Debt settlement is also known as debt arbitration or credit reduction. A debtor and a creditor negotiate and agree on an amount which will be less than the balance due but will be considered as payment in full. Debt settlement companies advertise that they dramatically reduce the amount you. Many consumers don’t really know how these companies operate and what exactly they do. Here are the top few myths about settlement companies.
Debt settlement will not hurt your credit.
The truth is, it will hurt your credit. It may ruin your credit for many years. Creditors do not negotiate debt settlement with borrowers who are current on their payments. Debt settlement companies collect your payments and put them in an escrow account to make your accounts severely delinquent. It may take six to nine months for creditors to agree to negotiate a settlement. At the same time, your credit score plummets to the all-time low, the balances are sky-rocketing due to late fees and high interest charges. The creditor may also sue you and garnish your wages. If you go through the process to the end, late payments, credit settlement, and wage garnishment will be reported in your credit file for up to seven years.
You don’t have to do anything once the debt settlement company takes over.
Actually, this isn’t true at all. The creditor has an agreement with the borrower, not the settlement company. They may even have a policy not to work with settlement companies. This means that they will not negotiate with their representative. If you fail to take their calls and respond to the letters as the representative advises you, the creditor will sue you and start collecting debt through garnishment. Another common practice for debt settlement companies is to mail a seize-and-desist letter to creditors. This letter orders the creditors and collectors to stop calling the debtor. This action usually angers the creditors and prompts them to take legal action against him.

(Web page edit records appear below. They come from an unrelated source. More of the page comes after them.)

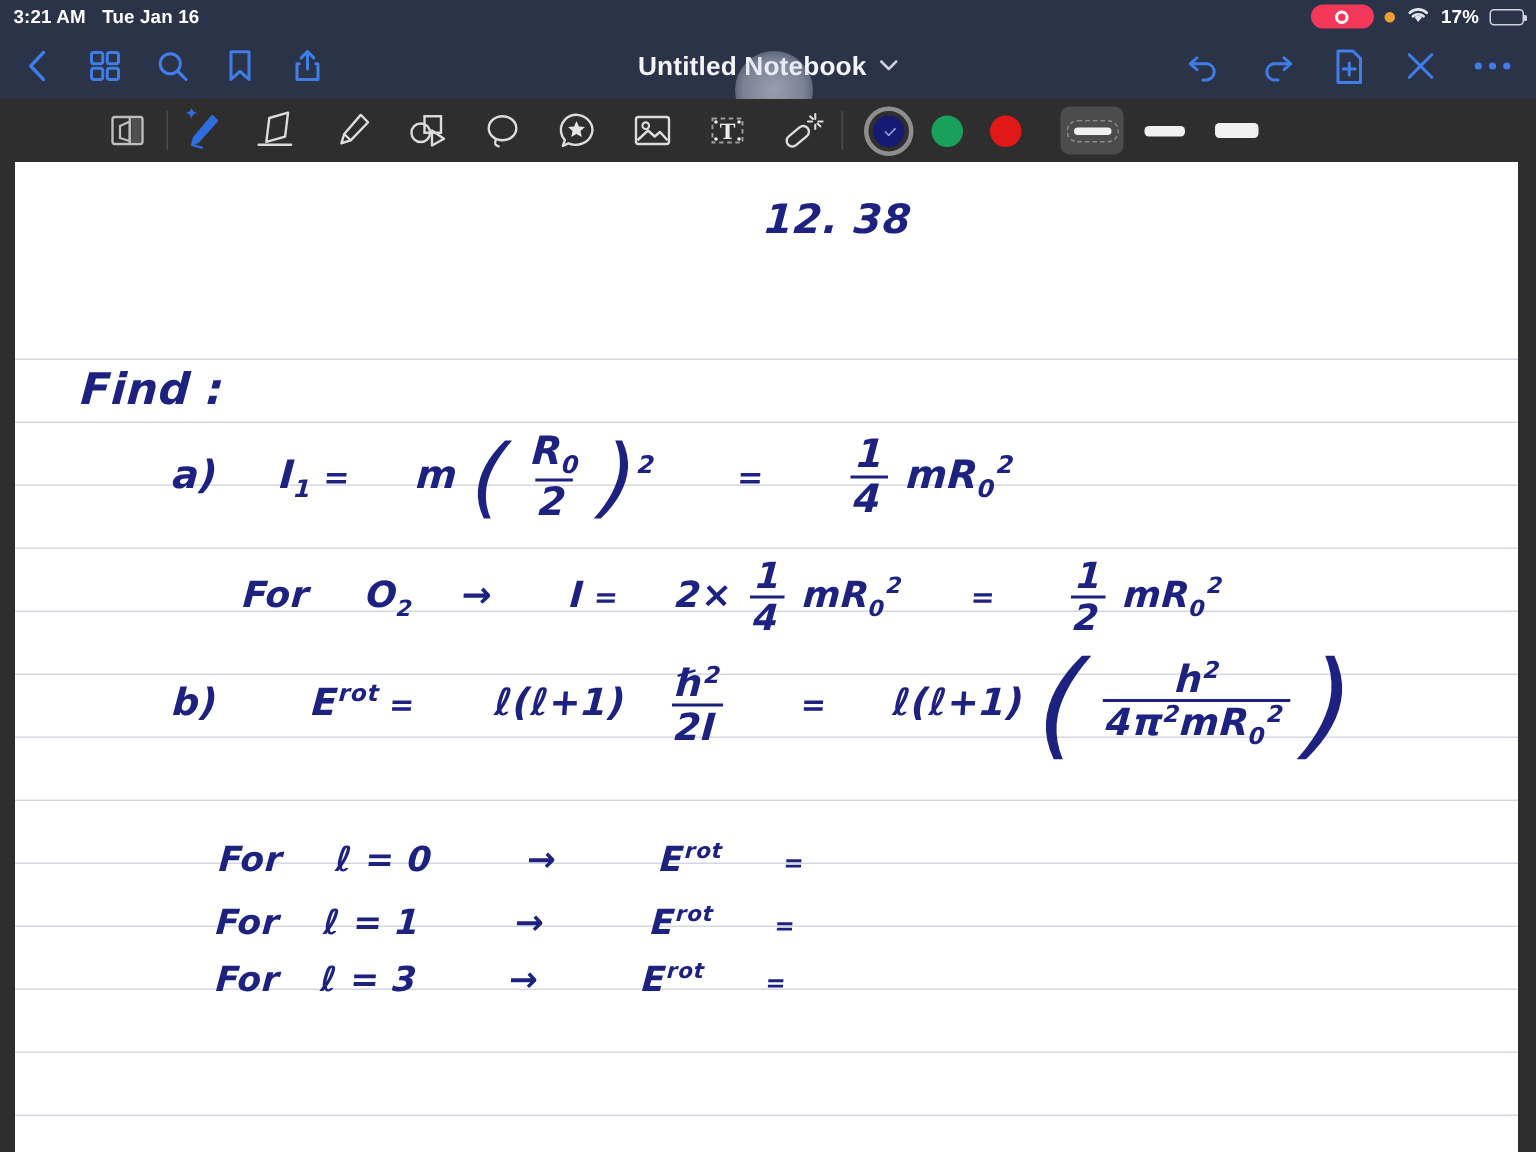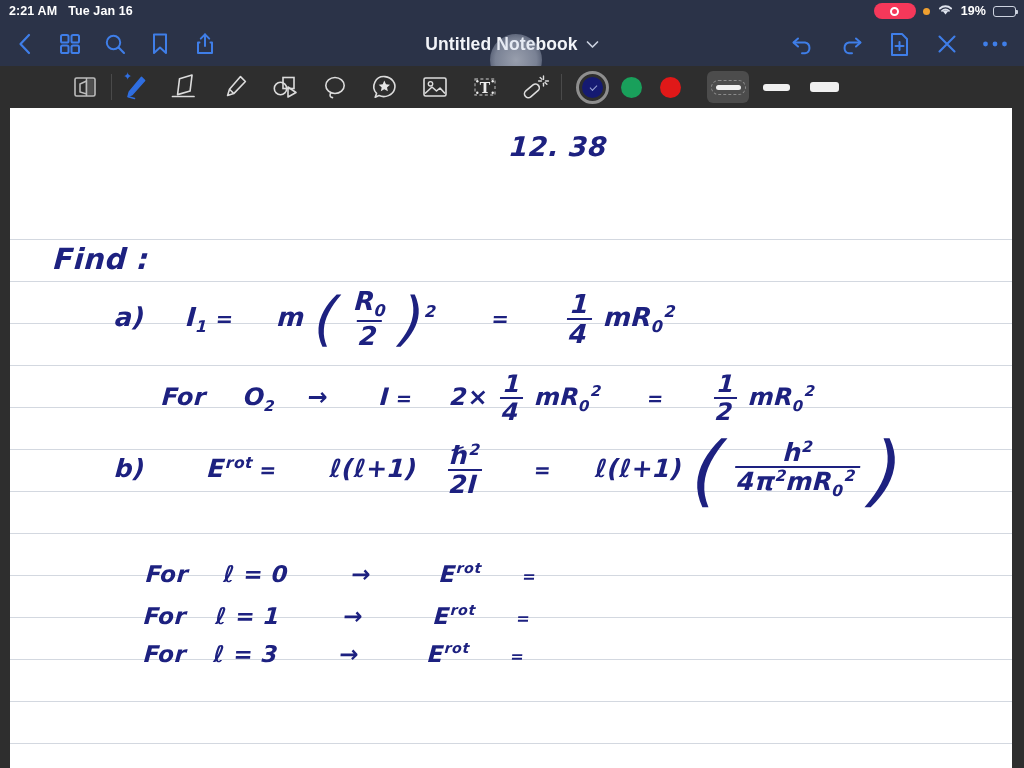--- a/index.html
+++ b/index.html
@@ -151,36 +151,36 @@
   .bigparen { font-size: 2.25em; font-weight: normal; vertical-align: middle; line-height: .55; }
   .eq { letter-spacing: 0; }
 </style>
 </head>
 <body>
 
 <div id="app">
 
   <div class="statusbar">
     <div class="sb-left">
-      <span>2:21 AM</span>
+      <span>3:21 AM</span>
       <span>Tue Jan 16</span>
     </div>
     <div class="sb-right">
       <span class="rec-pill">
         <span class="rec-ring"></span>
       </span>
       <span class="orange-dot"></span>
       <span>
         <svg width="17" height="13" viewBox="0 0 17 13">
           <path d="M8.5 11.6 L11.1 8.3 A4.2 4.2 0 0 0 5.9 8.3 Z" fill="#dfe4ee"></path>
           <path d="M2.9 5.5 A8.2 8.2 0 0 1 14.1 5.5" stroke="#dfe4ee" stroke-width="1.9" fill="none" stroke-linecap="round"></path>
           <path d="M5.0 7.9 A5.1 5.1 0 0 1 12.0 7.9" stroke="#dfe4ee" stroke-width="1.8" fill="none" stroke-linecap="round"></path>
         </svg>
       </span>
-      <span class="pct">19%</span>
+      <span class="pct">17%</span>
       <span class="batt">
         <span class="batt-fill" style="width: 72%;"></span>
       </span>
     </div>
   </div>
 
   <div class="navbar">
     <div class="nav-left">
       <span class="nav-icn">
         <svg width="16" height="24" viewBox="0 0 16 24">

Once the debt is settled, you don’t have to worry about it.
Unless you receive an official letter from the creditor stating the settlement amount, the payment received, and that your debt is paid in full, don’t assume that it has been settled. Creditors may agree to cancel your debt and then sell it to a collection company that will attempt to get the money from you. When a representative tells you that your debt is settled, ask for a letter from the creditor stating that.